Ortona ricorda i canadesi: soldati simbolo di amicizia

12 Novembre 2018

Commemorazione dei caduti con l’ambasciatrice Bugailiskis: mai dimenticare Il colonnello onorario Newman depone una corona: liberi grazie al loro sacrificio

ORTONA. «Siamo riuniti per onorare i soldati che riposano qui, simbolo di amicizia e vicinanza fra Italia e Canada». A parlare così è stata l’ambasciatrice canadese in Italia, Alexandra Bugailiskis, ieri ad Ortona per il Remembrance Day, giornata in cui i Paesi del Commonwealth ricordano la fine della Prima guerra mondiale e delle altre guerre e gli appartenenti alle forze armate uccisi nei conflitti. L’ambasciatrice ha parlato al Moro river canadian war cemetery di contrada San Donato, che custodisce le tombe dei 1.375 caduti canadesi durante la Battaglia di Ortona. «In questo bellissimo cimitero siamo immersi nel ricordo di coloro che hanno combattuto e sono morti per la nostra libertà», ha sottolineato, «non possiamo e non dobbiamo dimenticare il sacrificio dei soldati e dei civili».

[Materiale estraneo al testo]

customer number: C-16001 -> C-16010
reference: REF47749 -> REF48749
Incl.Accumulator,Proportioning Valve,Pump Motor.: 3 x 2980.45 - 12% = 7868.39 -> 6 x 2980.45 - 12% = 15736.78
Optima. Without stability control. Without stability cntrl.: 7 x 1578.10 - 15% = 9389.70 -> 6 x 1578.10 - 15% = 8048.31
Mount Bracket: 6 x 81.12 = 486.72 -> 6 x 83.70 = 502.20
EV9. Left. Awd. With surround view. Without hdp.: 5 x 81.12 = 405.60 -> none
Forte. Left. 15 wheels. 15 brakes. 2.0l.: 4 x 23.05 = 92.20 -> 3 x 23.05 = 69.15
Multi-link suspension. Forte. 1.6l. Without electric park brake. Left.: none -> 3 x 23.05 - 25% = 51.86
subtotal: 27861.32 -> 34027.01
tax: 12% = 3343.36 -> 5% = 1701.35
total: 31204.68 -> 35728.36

Alla cerimonia hanno partecipato autorità civili e militari, associazioni combattentistiche e d’arma, i ragazzi del Canadian College di Lanciano, il presidente della Provincia Mario Pupillo e il sindaco di Ortona Leo Castiglione. «Sono trascorsi 75 anni dalla fine della Battaglia di Ortona ma anche dall’inizio di un’amicizia tra Ortona e il Canada», ha detto il sindaco, «un rapporto segnato dal sacrificio di questi giovani soldati che qui riposano e dalle 1.314 vittime ortonesi. Un prezzo altissimo che noi ogni anno tentiamo di ripagare con il nostro ricordo, tramandando alle nuove generazioni una memoria storica che speriamo consentirà loro di tenere ben desta l’attenzione, al fine di non dover mai rivivere in prima persona l’immane tragedia di un conflitto».

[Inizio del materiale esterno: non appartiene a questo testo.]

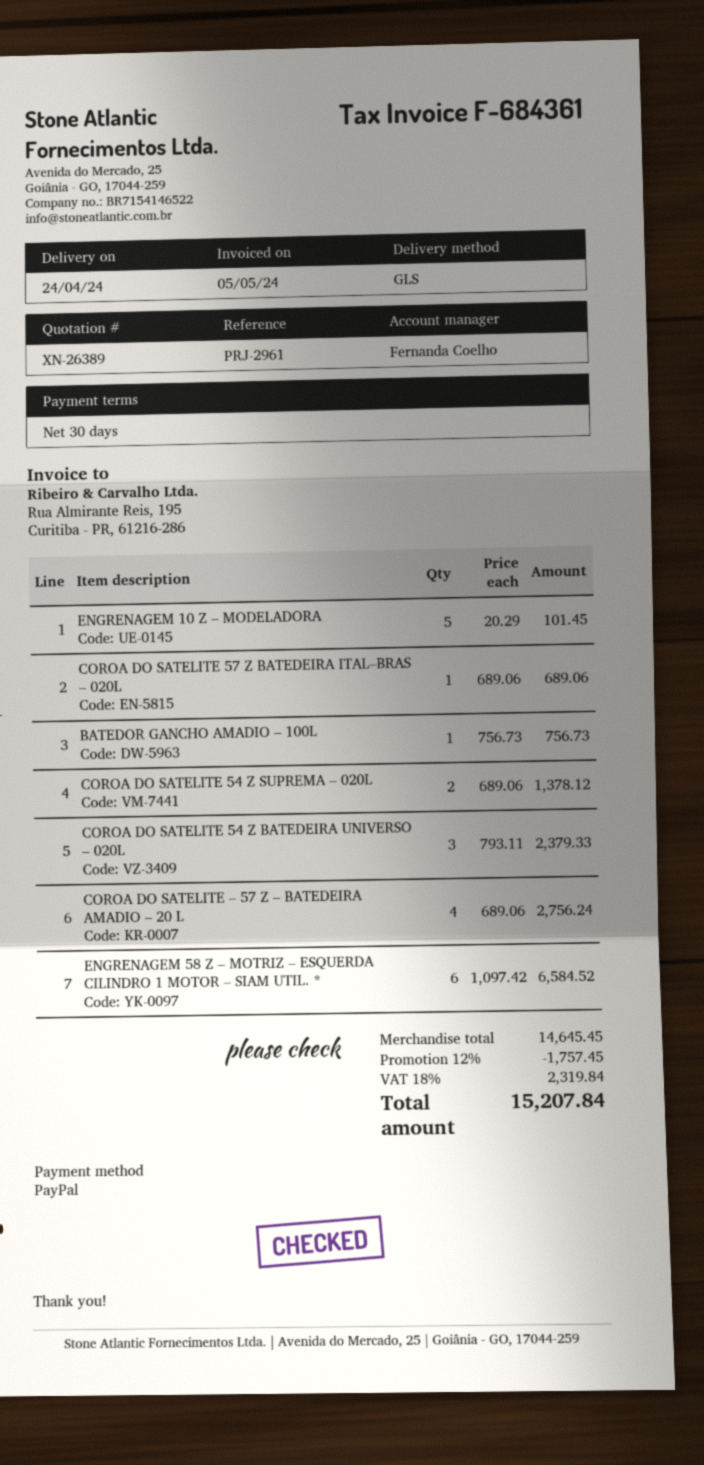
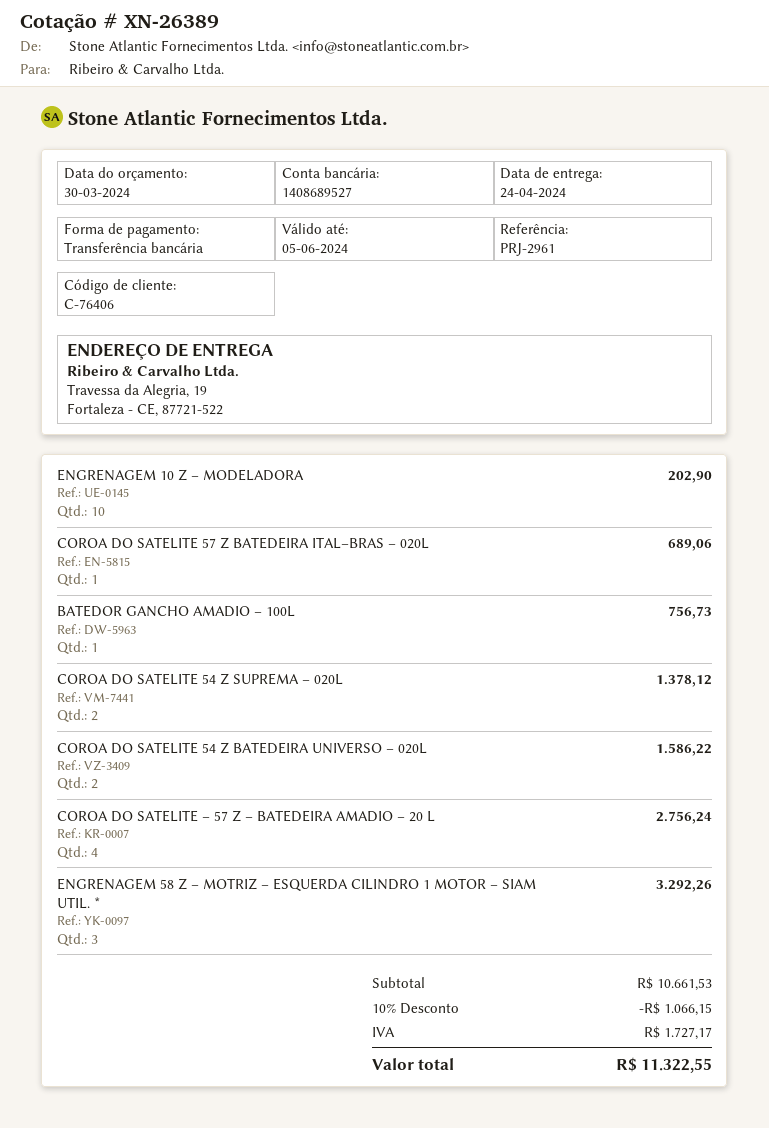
payment method: PayPal -> bank transfer
ENGRENAGEM 10 Z – MODELADORA: 5 for 101.45 -> 10 for 202.90
COROA DO SATELITE 54 Z BATEDEIRA UNIVERSO – 020L: 3 for 2379.33 -> 2 for 1586.22
ENGRENAGEM 58 Z – MOTRIZ – ESQUERDA CILINDRO 1 MOTOR – SIAM UTIL. *: 6 for 6584.52 -> 3 for 3292.26
subtotal: 14645.45 -> 10661.53
discount: 12% = 1757.45 -> 10% = 1066.15
tax: 2319.84 -> 1727.17
total: 15207.84 -> 11322.55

La manifestazione si è chiusa con le autorità chiamate ad adagiare corone di fiori ai piedi della croce che si innalza tra le lapidi e la musica di “God save the queen”.

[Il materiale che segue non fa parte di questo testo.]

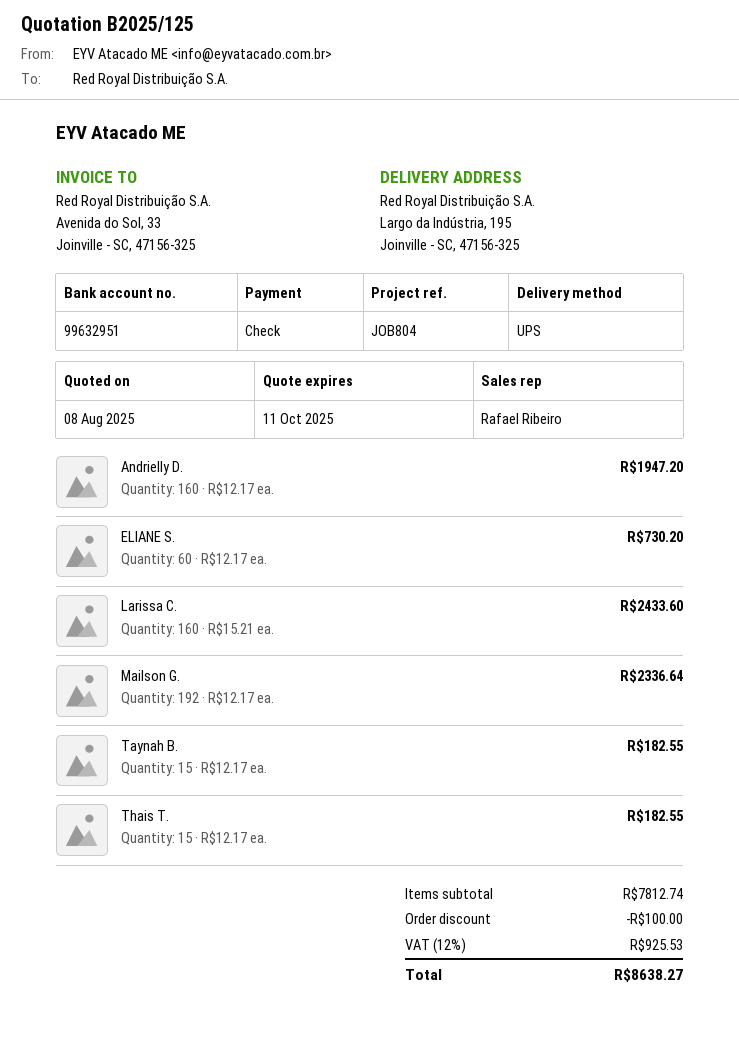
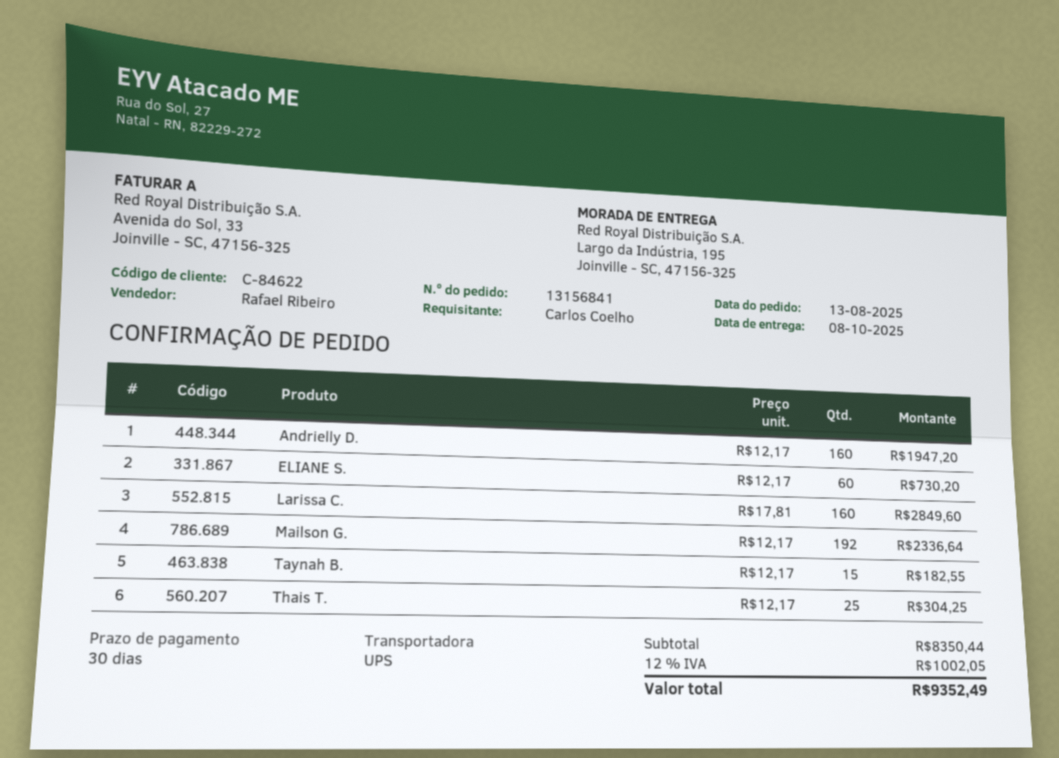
Larissa C.: 160 x 15.21 = 2433.60 -> 160 x 17.81 = 2849.60
Thais T.: 15 x 12.17 = 182.55 -> 25 x 12.17 = 304.25
subtotal: 7812.74 -> 8350.44
discount: 100.00 -> none
tax: 12% = 925.53 -> 12% = 1002.05
total: 8638.27 -> 9352.49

Una corona è stata deposta anche dal colonnello onorario del 48° reggimento Highlanders, John B. Newman, che ha deciso di appoggiare il museo della Battaglia di Ortona con opere di divulgazione in Canada. Un impegno assunto nonostante non sia un reduce della guerra sul territorio ortonese: «Quei caduti hanno combattuto per tutelare la nostra libertà e ci consentono di vivere la nostra vita. Non vanno mai dimenticati».